Istruzione liberale sotto pressione: il valore delle scienze umane nell’era delle competenze
L'istruzione superiore si trova oggi a un bivio cruciale a causa della rapida evoluzione tecnologica e delle pressioni del mercato del lavoro, che privilegiano competenze tecniche e specialistiche a scapito delle scienze umane e dell'approccio liberale. Questa tendenza solleva importanti interrogativi sul ruolo dell'università, tradizionalmente intesa come spazio di ricerca libera e riflessione critica. Globalizzazione e digitalizzazione spingono gli atenei a riorientare le offerte formative verso settori tecnico-professionali, con conseguente riduzione dei programmi umanistici, spesso percepiti come meno direttamente spendibili a livello occupazionale. Il professor Peter Lawler critica questo fenomeno denominato "techno-vocationalism", sottolineando come esso minacci la crescita intellettuale, etica e sociale degli studenti, impoverendo la capacità di analisi critica e contestualizzazione storica necessarie per un approfondito sviluppo umano e culturale.

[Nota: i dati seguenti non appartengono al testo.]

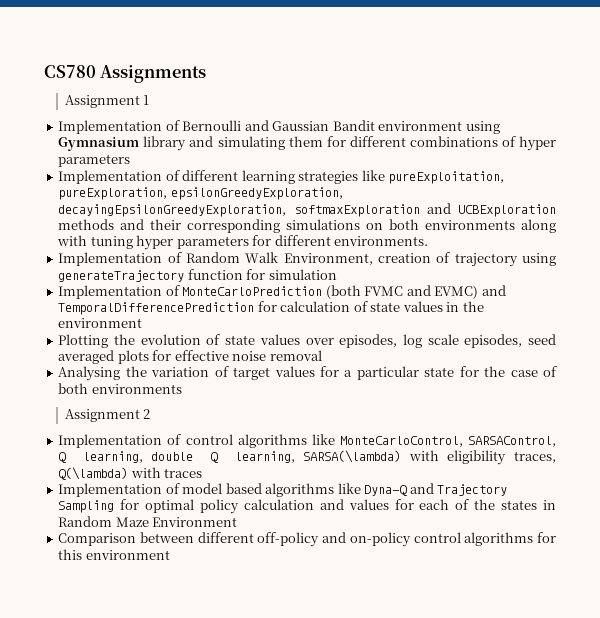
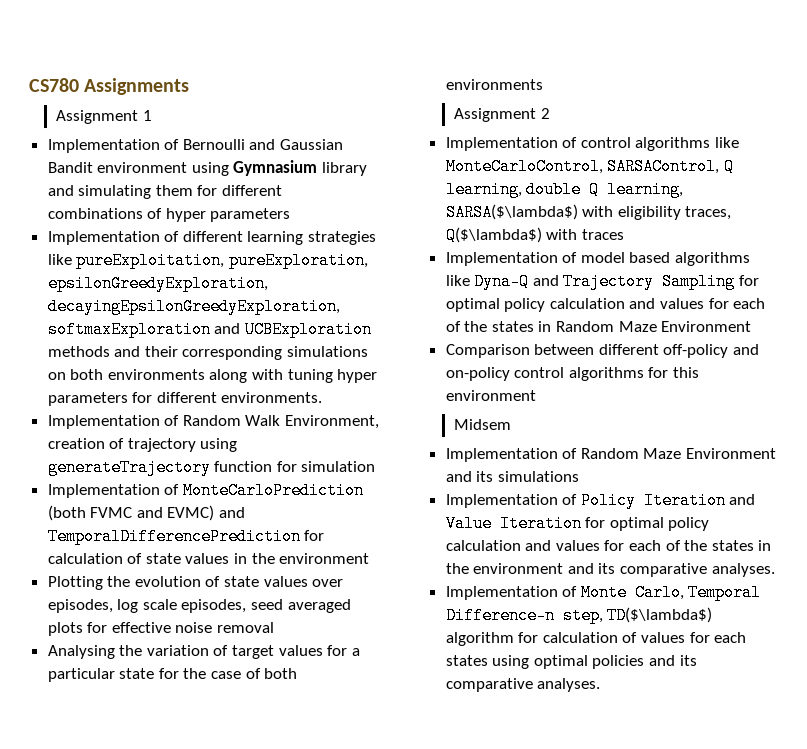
- Implementation of control algorithms like MonteCarloControl, SARSAControl, Q learning, double Q learning, SARSA(\lambda) with eligibility traces, Q(\lambda) with traces
+ Implementation of control algorithms like MonteCarloControl, SARSAControl, Q learning, double Q learning, SARSA($\lambda$) with eligibility traces, Q($\lambda$) with traces
+ Midsem
+ Implementation of Random Maze Environment and its simulations
+ Implementation of Policy Iteration and Value Iteration for optimal policy calculation and values for each of the states in the environment and its comparative analyses.
+ Implementation of Monte Carlo, Temporal Difference-n step, TD($\lambda$) algorithm for calculation of values for each states using optimal policies and its comparative analyses.

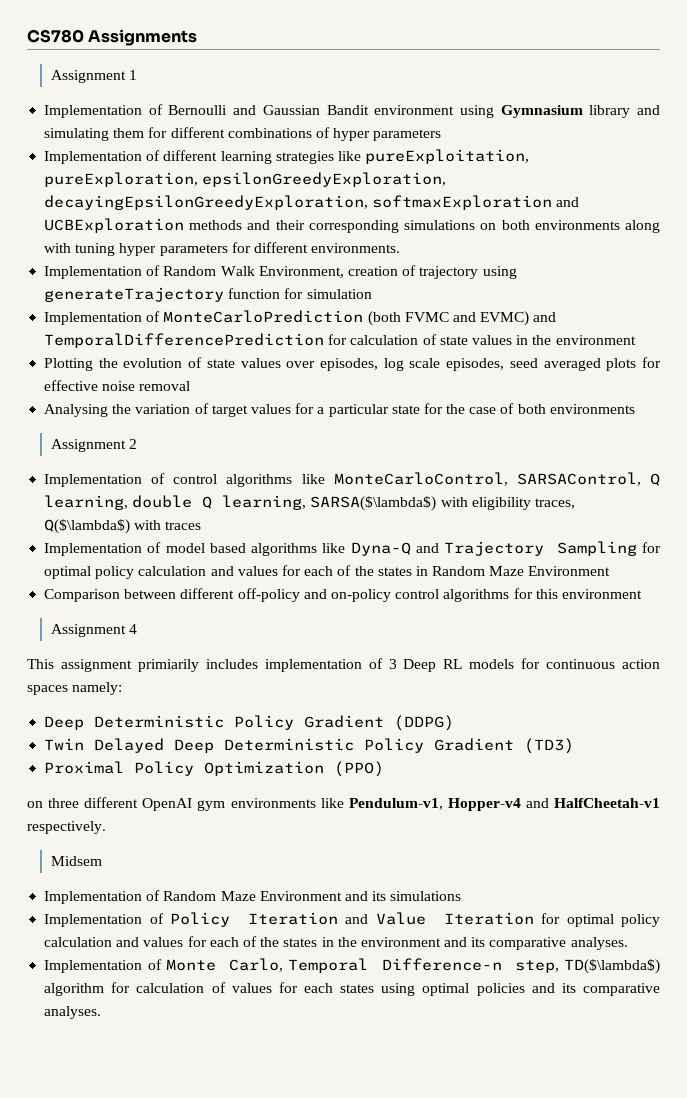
+ Assignment 4
+ This assignment primiarily includes implementation of 3 Deep RL models for continuous action spaces namely:
+ Deep Deterministic Policy Gradient (DDPG)
+ Twin Delayed Deep Deterministic Policy Gradient (TD3)
+ Proximal Policy Optimization (PPO)
+ on three different OpenAI gym environments like Pendulum-v1, Hopper-v4 and HalfCheetah-v1 respectively.

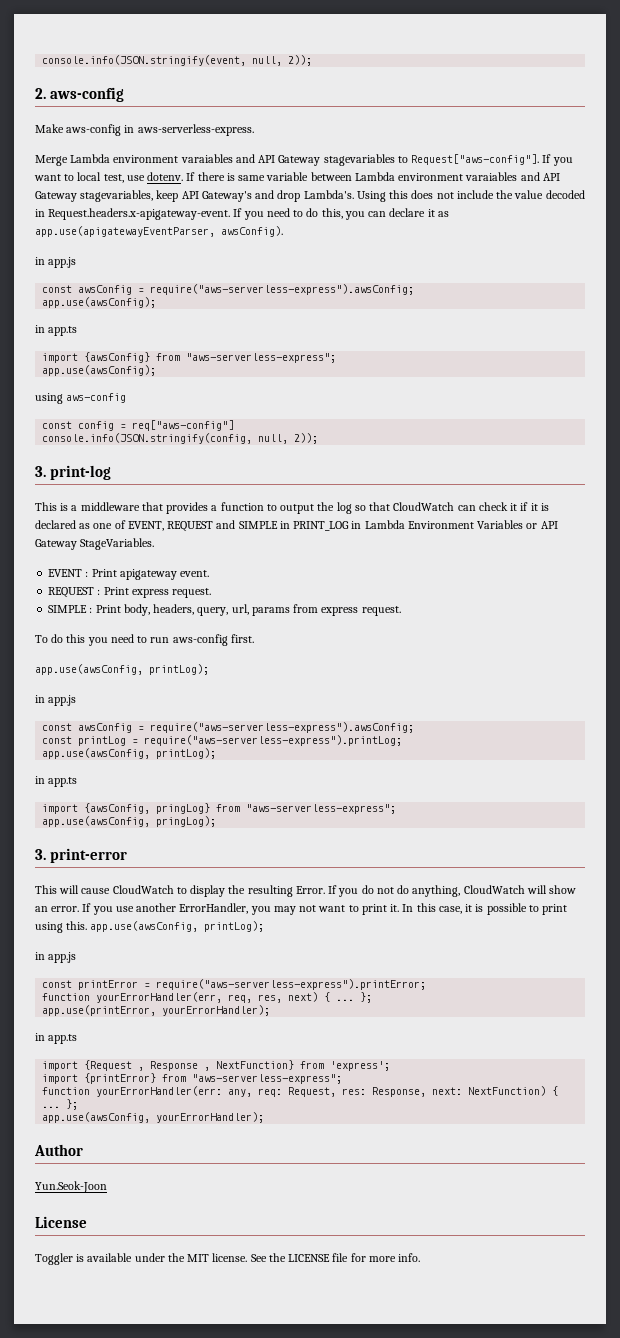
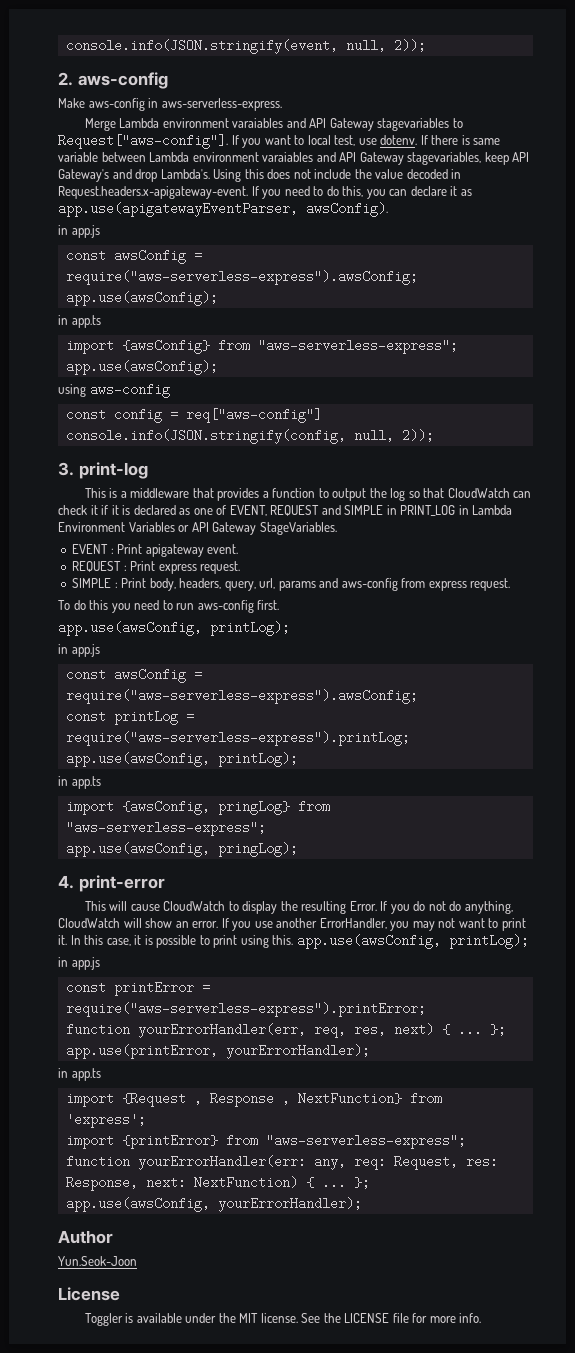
- SIMPLE : Print body, headers, query, url, params from express request.
+ SIMPLE : Print body, headers, query, url, params and aws-config from express request.
- 3. print-error
+ 4. print-error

Le discipline umanistiche sono sempre più spesso marginalizzate, con tagli che colpiscono indirizzi tradizionali come filosofia, storia e letteratura, favorendo invece corsi orientati a tecnologia, economia e management. Questo squilibrio nasce anche dal calo dei finanziamenti pubblici e dall’attenzione ai parametri di occupabilità immediata, penalizzando le scienze umane che tendono a offrire percorsi professionali meno lineari ma più ampi nel lungo periodo. La dialettica tra formazione professionale e istruzione liberale si fa più intensa: la prima sviluppa competenze tecniche prontamente applicabili, mentre la seconda privilegia il pensiero critico, la comunicazione e la capacità di gestire la complessità. Molti esperti e imprenditori riconoscono oggi il valore aggiunto di un mix equilibrato tra queste due visioni per affrontare con successo le sfide di un mercato dinamico e in evoluzione.

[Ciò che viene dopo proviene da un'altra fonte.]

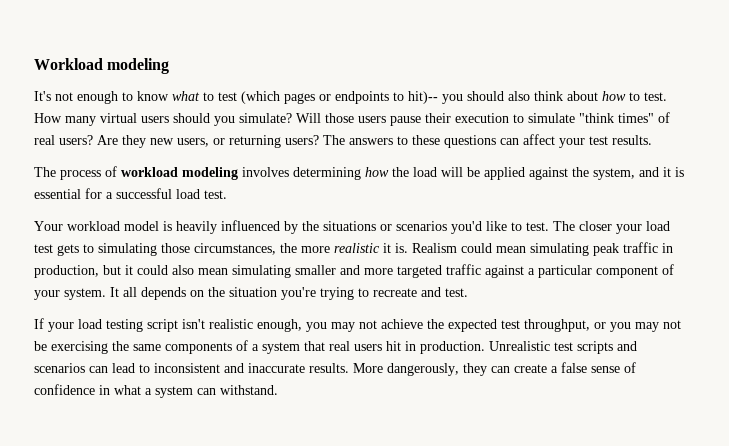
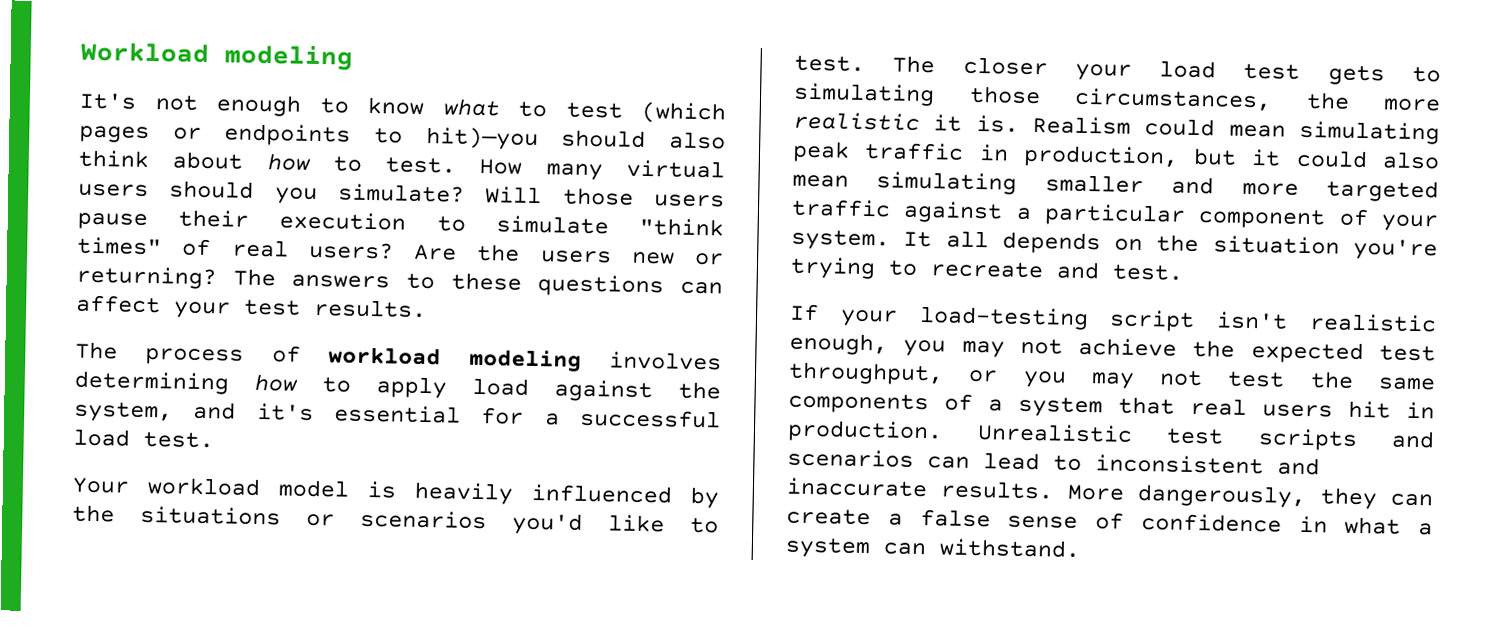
- It's not enough to know what to test (which pages or endpoints to hit)-- you should also think about how to test.
+ It's not enough to know what to test (which pages or endpoints to hit)—you should also think about how to test.
- Are they new users, or returning users?
+ Are the users new or returning?
- The process of workload modeling involves determining how the load will be applied against the system, and it is essential for a successful load test.
+ The process of workload modeling involves determining how to apply load against the system, and it's essential for a successful load test.
- If your load testing script isn't realistic enough, you may not achieve the expected test throughput, or you may not be exercising the same components of a system that real users hit in production.
+ If your load-testing script isn't realistic enough, you may not achieve the expected test throughput, or you may not test the same components of a system that real users hit in production.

Il mutamento delle politiche governative, con sistemi di valutazione basati sulla risposta immediata al mercato e sulla capacità di attrarre fondi privati, rischia di compromettere la pluralità dei saperi e la formazione completa offerta dalle scienze umane. Pur riconoscendo la richiesta delle aziende di competenze tecniche e digitali, emergono evidenze dell’importanza cruciale delle soft skills derivanti dagli studi umanistici, quali pensiero critico, empatia, flessibilità e capacità comunicativa. Tali abilità sono fondamentali per l’innovazione e la gestione della complessità. Per preservare questo patrimonio culturale, occorrono strategie che promuovano l’interdisciplinarità, percorsi integrati fra scienze e humanities, collaborazioni con il mondo imprenditoriale e una comunicazione efficace del valore delle scienze umane. Solo in questo modo l’università potrà continuare a formare cittadini consapevoli, creativi e responsabili, in grado di rispondere in modo critico e innovativo alle sfide globali contemporanee.